BEGIN Extracted entries
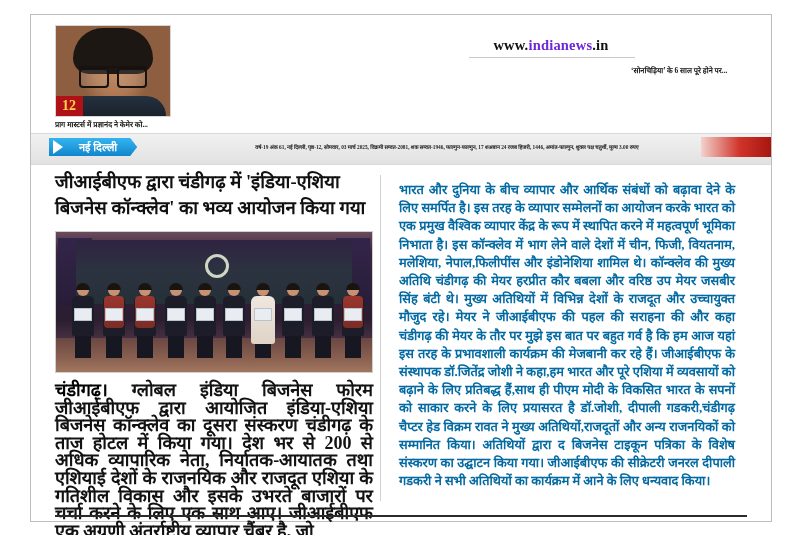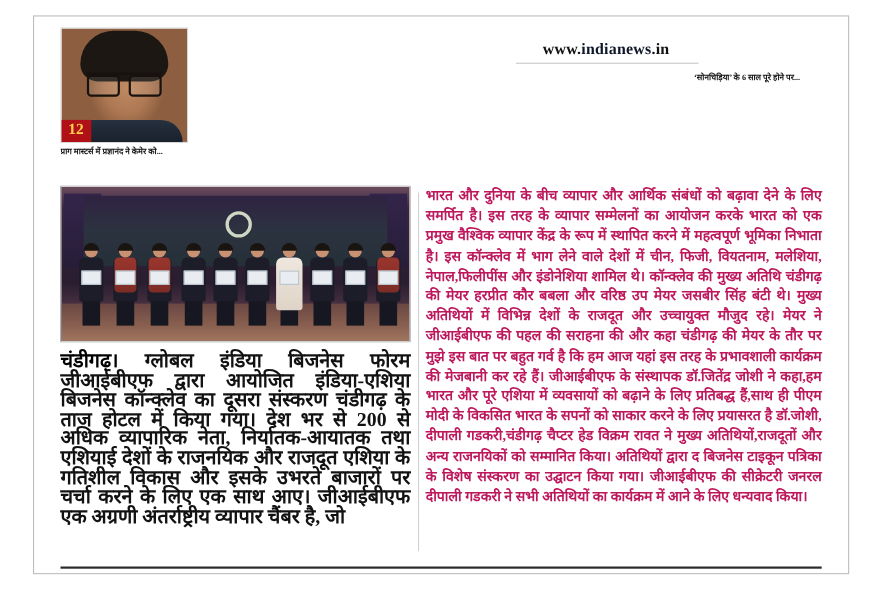"indianews" .site-url .hl { color: #0f172a -> #6d28d9 }
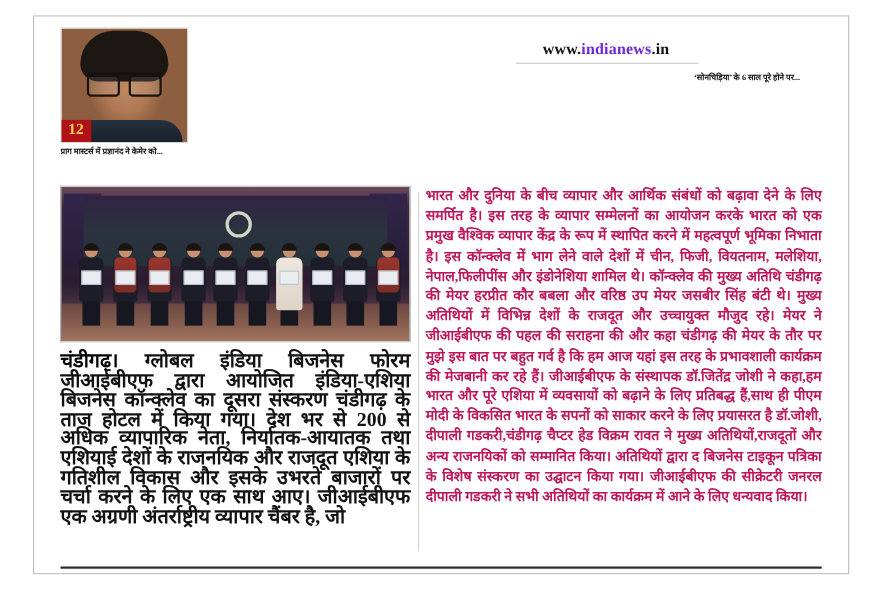"12" .promo-photo { height: 105px -> 92px }
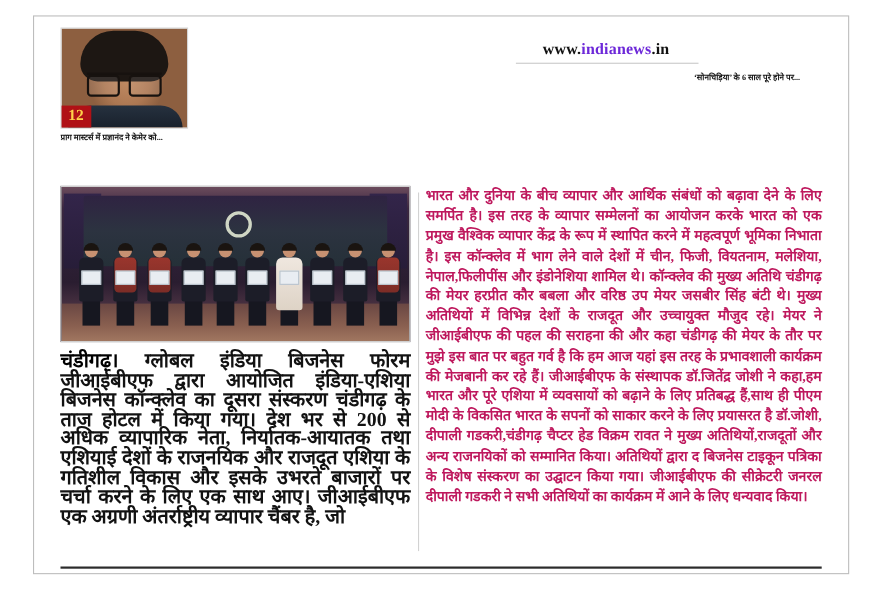"नई दिल्ली" div.strip { html: none -> <div> <div>नई दिल्ली</div> <div></div> <div>वर्ष-19 अंक 61, नई दिल्ली, पृष्ठ-12, सोमवार, 03 मार्च 2025, विक्रमी सम्वत-2081, शक सम्वत-1946, फाल्गुन-फाल्गुन, 17 शअबान 24 रजब हिजरी, 1446, अमांत-फाल्गुन, शुक्ल पक्ष चतुर्थी, मूल्य 3.00 रुपए</div> <div></div> </div> }
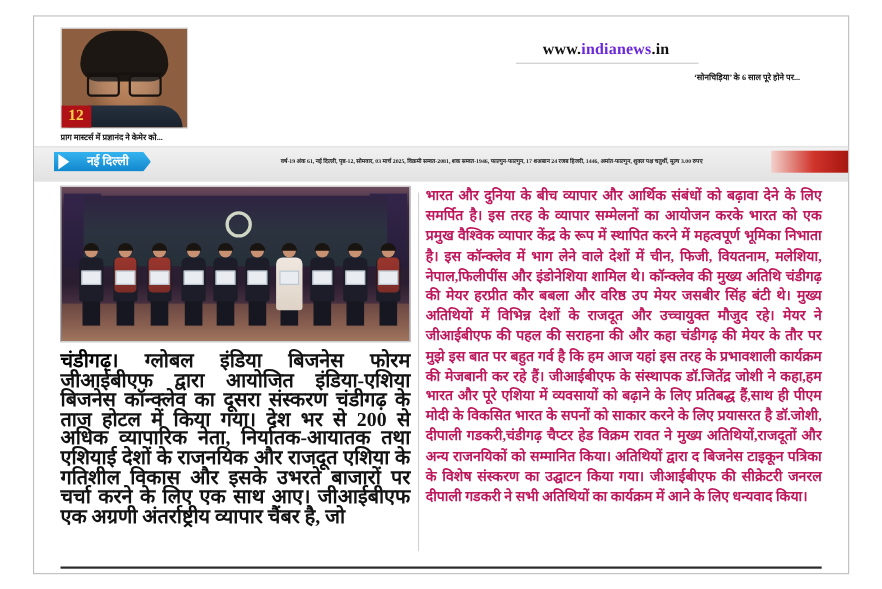"जीआईबीएफ द्वारा चंडीगढ़ में" h1.headline { html: none -> <h1>जीआईबीएफ द्वारा चंडीगढ़ में 'इंडिया-एशिया बिजनेस कॉन्क्लेव' का भव्य आयोजन किया गया</h1> }
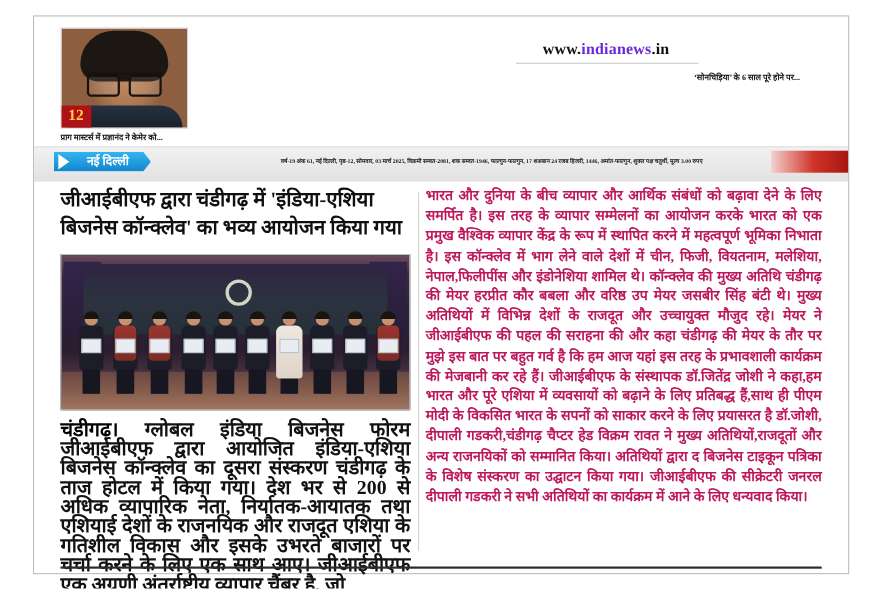"भारत और दुनिया के बीच" .body-para { color: #be185d -> #0369a1; margin: 0 -> 12px }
END Extracted entries
Everything in the entries except the pictures should be returned exactly as given.

"indianews" .site-url .hl { color: #0f172a -> #6d28d9 }
"12" .promo-photo { height: 105px -> 92px }
"नई दिल्ली" div.strip { html: none -> <div> <div>नई दिल्ली</div> <div></div> <div>वर्ष-19 अंक 61, नई दिल्ली, पृष्ठ-12, सोमवार, 03 मार्च 2025, विक्रमी सम्वत-2081, शक सम्वत-1946, फाल्गुन-फाल्गुन, 17 शअबान 24 रजब हिजरी, 1446, अमांत-फाल्गुन, शुक्ल पक्ष चतुर्थी, मूल्य 3.00 रुपए</div> <div></div> </div> }
"जीआईबीएफ द्वारा चंडीगढ़ में" h1.headline { html: none -> <h1>जीआईबीएफ द्वारा चंडीगढ़ में 'इंडिया-एशिया बिजनेस कॉन्क्लेव' का भव्य आयोजन किया गया</h1> }
"भारत और दुनिया के बीच" .body-para { color: #be185d -> #0369a1; margin: 0 -> 12px }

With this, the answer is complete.